I do put everything directly in the card. As concise as possible to set a good example.
No clue why those fields even exists, they are a huge hassle.
From the ones cards I downloaded, feels like 20-30% had those advanced definitions filled. So people apparently use them.
It sucks because they are garbage and really hidden in the sillytavern ui. I stumble over that constantly.
>>
File: 1760705943806530.jpg (155 KB, 835x1059)
155 KB JPG
gwen is SOTA
>>
>>108783995
Blame this. It's in the specs so people will attempt to implement it. The damage cloud censorship has done is crazy.

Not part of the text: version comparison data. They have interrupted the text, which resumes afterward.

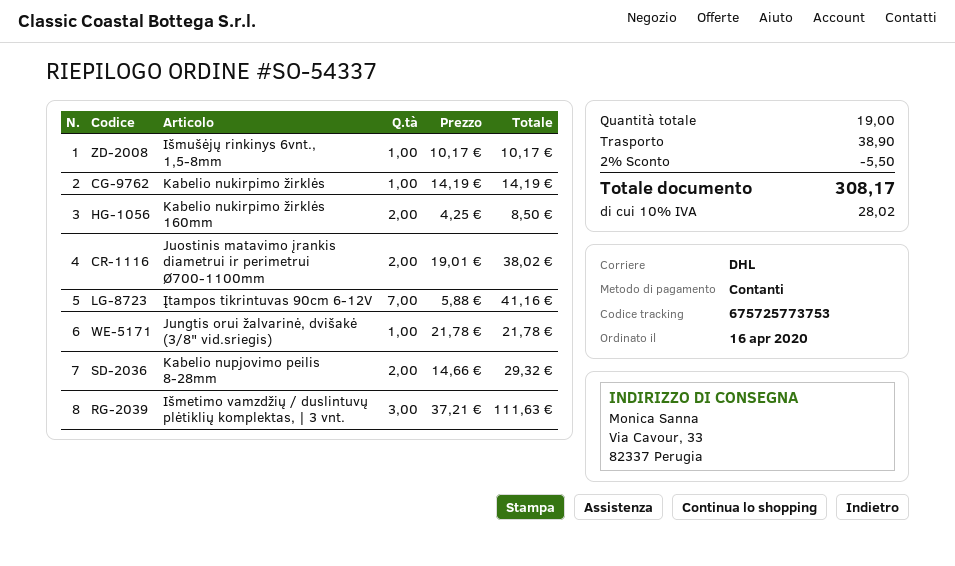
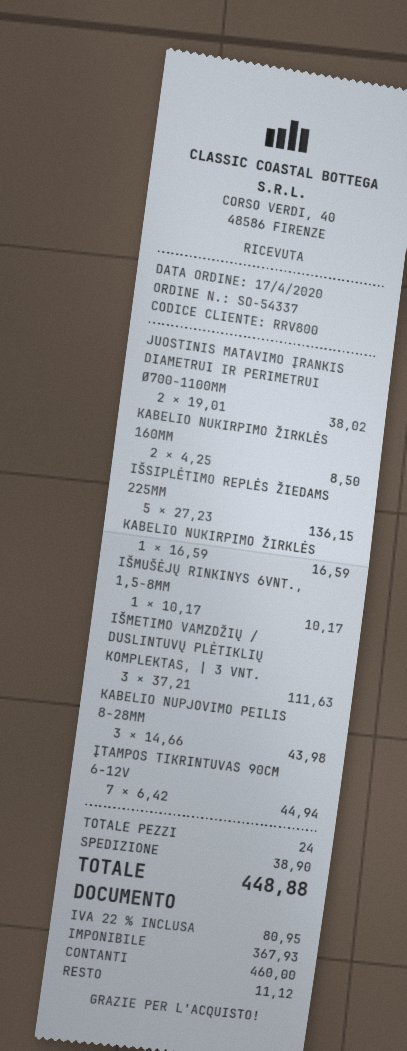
order date: 2020-04-16 -> 2020-04-17
Kabelio nukirpimo žirklės: 1 x 14.19 = 14.19 -> 1 x 16.59 = 16.59
Įtampos tikrintuvas 90cm 6-12V: 7 x 5.88 = 41.16 -> 7 x 6.42 = 44.94
Jungtis orui žalvarinė, dvišakė (3/8" vid.sriegis): 1 x 21.78 = 21.78 -> none
Kabelio nupjovimo peilis 8-28mm: 2 x 14.66 = 29.32 -> 3 x 14.66 = 43.98
IŠSIPLĖTIMO REPLĖS ŽIEDAMS 225MM: none -> 5 x 27.23 = 136.15
total quantity: 19 -> 24
discount: 2% = 5.50 -> none
tax: 10% = 28.02 -> 22% = 80.95
total: 308.17 -> 448.88

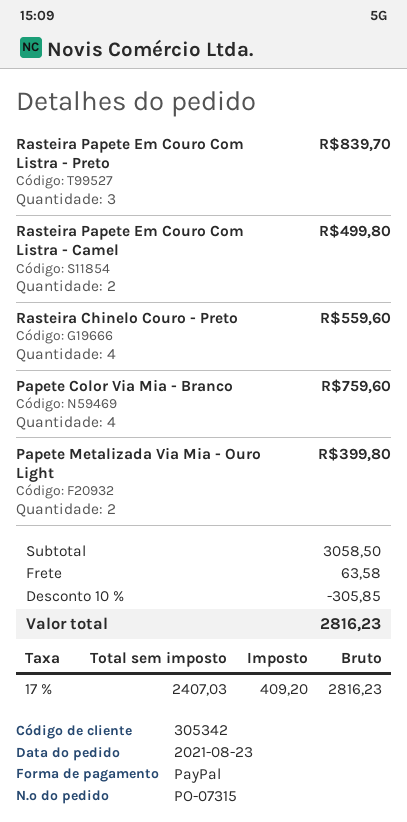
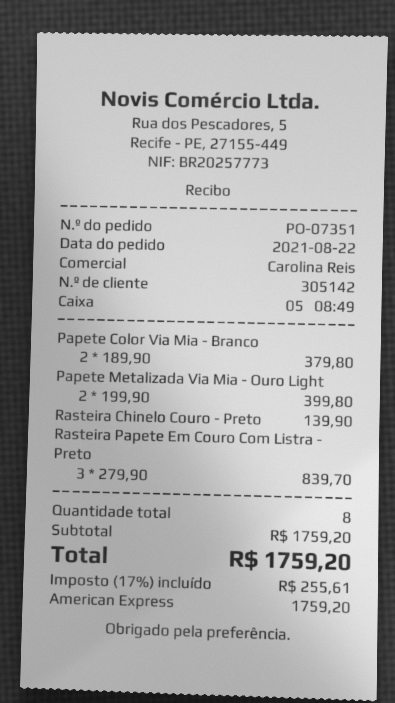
order number: PO-07315 -> PO-07351
order date: 2021-08-23 -> 2021-08-22
customer number: 305342 -> 305142
payment method: PayPal -> American Express
Rasteira Papete Em Couro Com Listra - Camel: 2 for 499.80 -> none
Rasteira Chinelo Couro - Preto: 4 for 559.60 -> 1 for 139.90
Papete Color Via Mia - Branco: 4 for 759.60 -> 2 for 379.80
subtotal: 3058.50 -> 1759.20
discount: 10% = 305.85 -> none
shipping: 63.58 -> none
tax: 17% = 409.20 -> 17% = 255.61
total: 2816.23 -> 1759.20

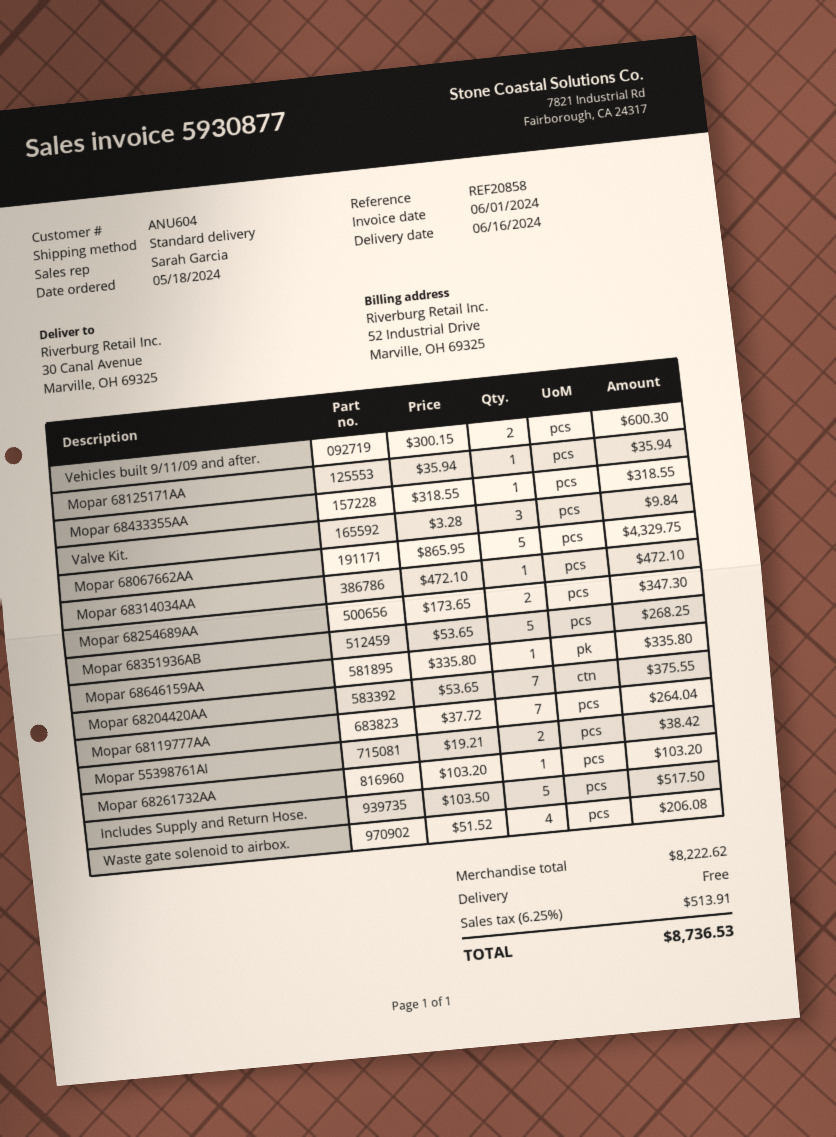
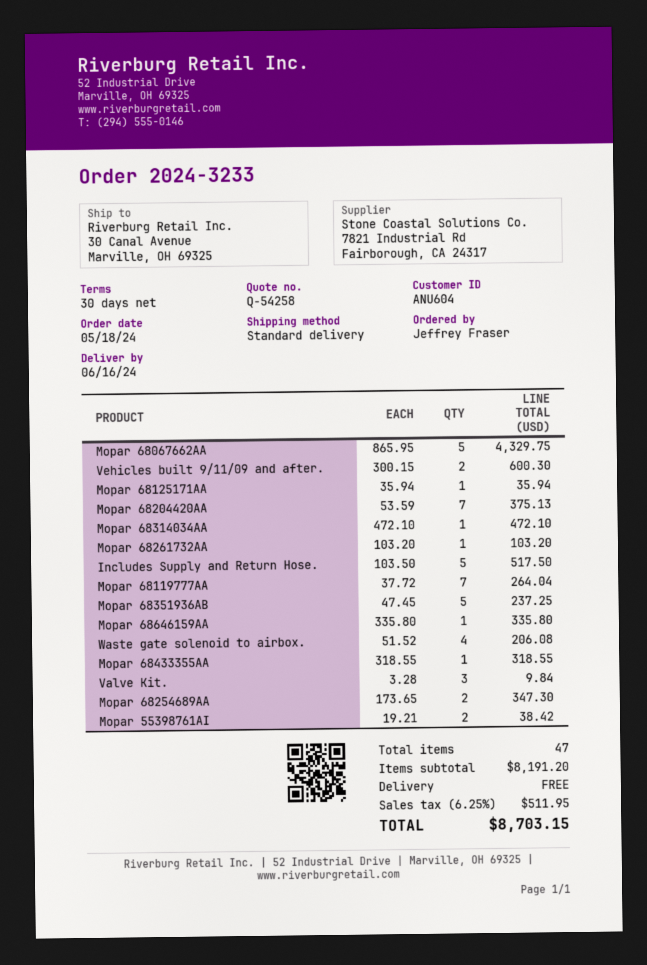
Mopar 68351936AB: 5 x 53.65 = 268.25 -> 5 x 47.45 = 237.25
Mopar 68204420AA: 7 x 53.65 = 375.55 -> 7 x 53.59 = 375.13
subtotal: 8222.62 -> 8191.20
tax: 6.25% = 513.91 -> 6.25% = 511.95
total: 8736.53 -> 8703.15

https://github.com/malfoyslastname/character-card-spec-v2
>>
>>108783920
What about talking about? That is the frontend's job.
>>
>>108783935
local is so far behind lol
>>
>>108784005
skill issue
>>
>>108783995
i used them for a bit when i started making cards until i realized how little it affected things. then i started structuring my cards better sections because its less effort
>>
>>108784007
>post_history_instructions
>Frontends' default behavior MUST be to replace what users understand to be the "ujb/jailbreak" setting with the value inside this field. (Exception: if the field value is an empty string, the user's "ujb/jailbreak" setting or an internal fallback MUST be used.)
>Frontends MUST support the {{original}} placeholder, which is replaced with the "ujb/jailbreak" string that the frontend would have used in the absence of a character system_prompt (e.g. the user's own ujb/jailbreak).
>Frontends MAY offer ways to replace or supplement character cards' post_history_instructions (in addition to directly editing the card), but it MUST NOT be the default behavior.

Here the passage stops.